Oficinas e canteiros de trabalho favorecem reintegração de presos no Paraná

O Paraná vive um momento de expansão das atividades laborais, educativas e de capacitação profissional dentro do sistema prisional. Oficinas, aulas, canteiros de trabalho e projetos de produção passaram a ocupar um espaço central na rotina das unidades, criando novas oportunidades de reintegração. Atualmente, 15.015 pessoas privadas de liberdade participam de atividades laborais no Paraná, o que representa 35,30% da população carcerária.

 

A estratégia abrange desde a realização de atividades produtivas internas até a formação de parcerias com empresas privadas, cooperativas e instituições públicas, com o objetivo de garantir ocupação, qualificação e dignidade às pessoas custodiadas.

 

“Nossa responsabilidade enquanto gestão é incentivar ações que devolvam dignidade, qualificação e oportunidades às pessoas privadas de liberdade.

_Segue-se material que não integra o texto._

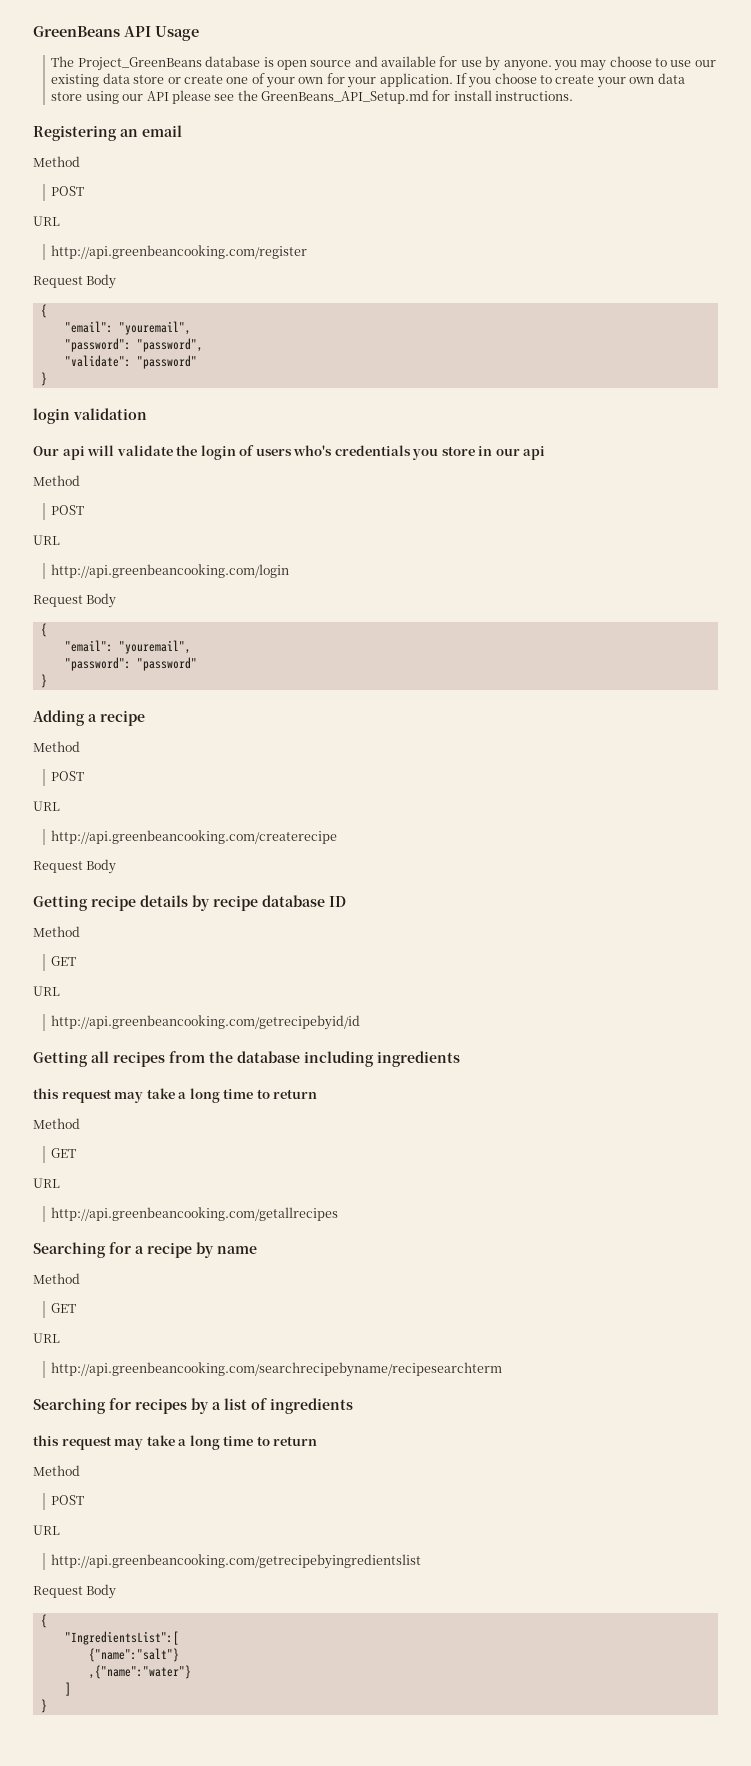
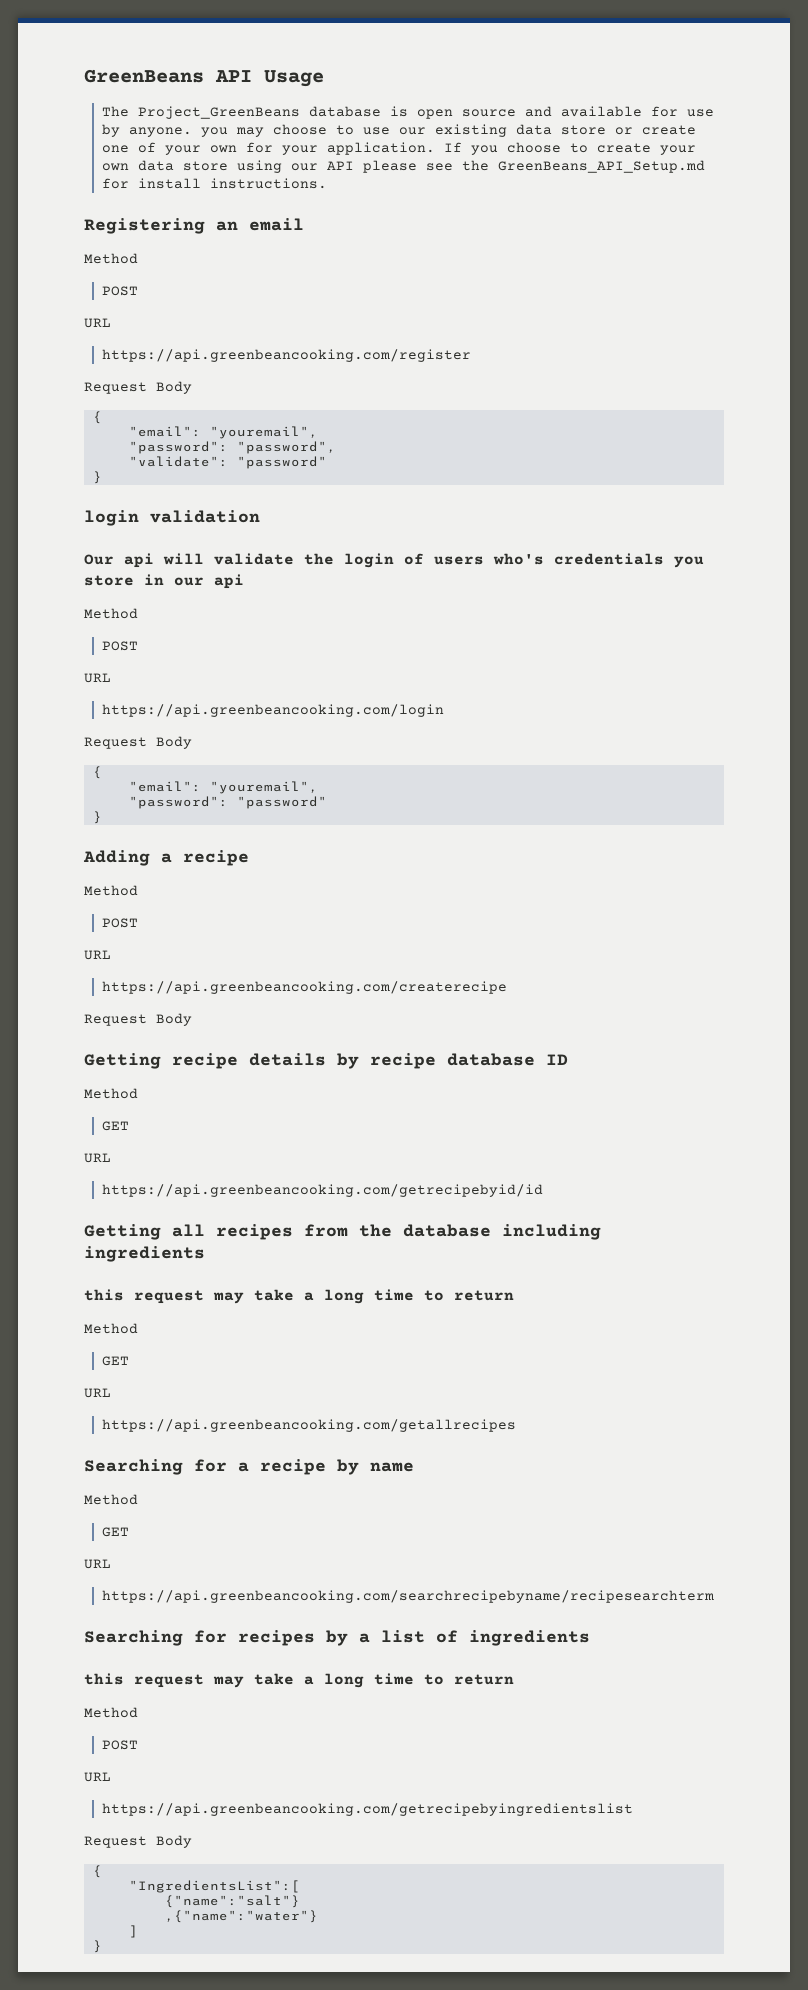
- http://api.greenbeancooking.com/register
+ https://api.greenbeancooking.com/register
- http://api.greenbeancooking.com/login
+ https://api.greenbeancooking.com/login
- http://api.greenbeancooking.com/createrecipe
+ https://api.greenbeancooking.com/createrecipe
- http://api.greenbeancooking.com/getrecipebyid/id
+ https://api.greenbeancooking.com/getrecipebyid/id
- http://api.greenbeancooking.com/getallrecipes
+ https://api.greenbeancooking.com/getallrecipes
- http://api.greenbeancooking.com/searchrecipebyname/recipesearchterm
+ https://api.greenbeancooking.com/searchrecipebyname/recipesearchterm
- http://api.greenbeancooking.com/getrecipebyingredientslist
+ https://api.greenbeancooking.com/getrecipebyingredientslist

A execução penal não se limita ao cumprimento da pena. Ela precisa oferecer caminhos reais de mudança”, destaca a diretora-geral da Polícia Penal do Paraná (PPPR), Ananda Chalegre.

 

De acordo com ela, os canteiros de trabalho têm se consolidado como um dos principais instrumentos de ocupação produtiva, reunindo desde serviços internos, como lavanderia, manutenção e jardinagem, até linhas de produção mais complexas, que incluem fabricação de blocos de concreto, confecção de uniformes, marcenaria, costura e oficinas industriais.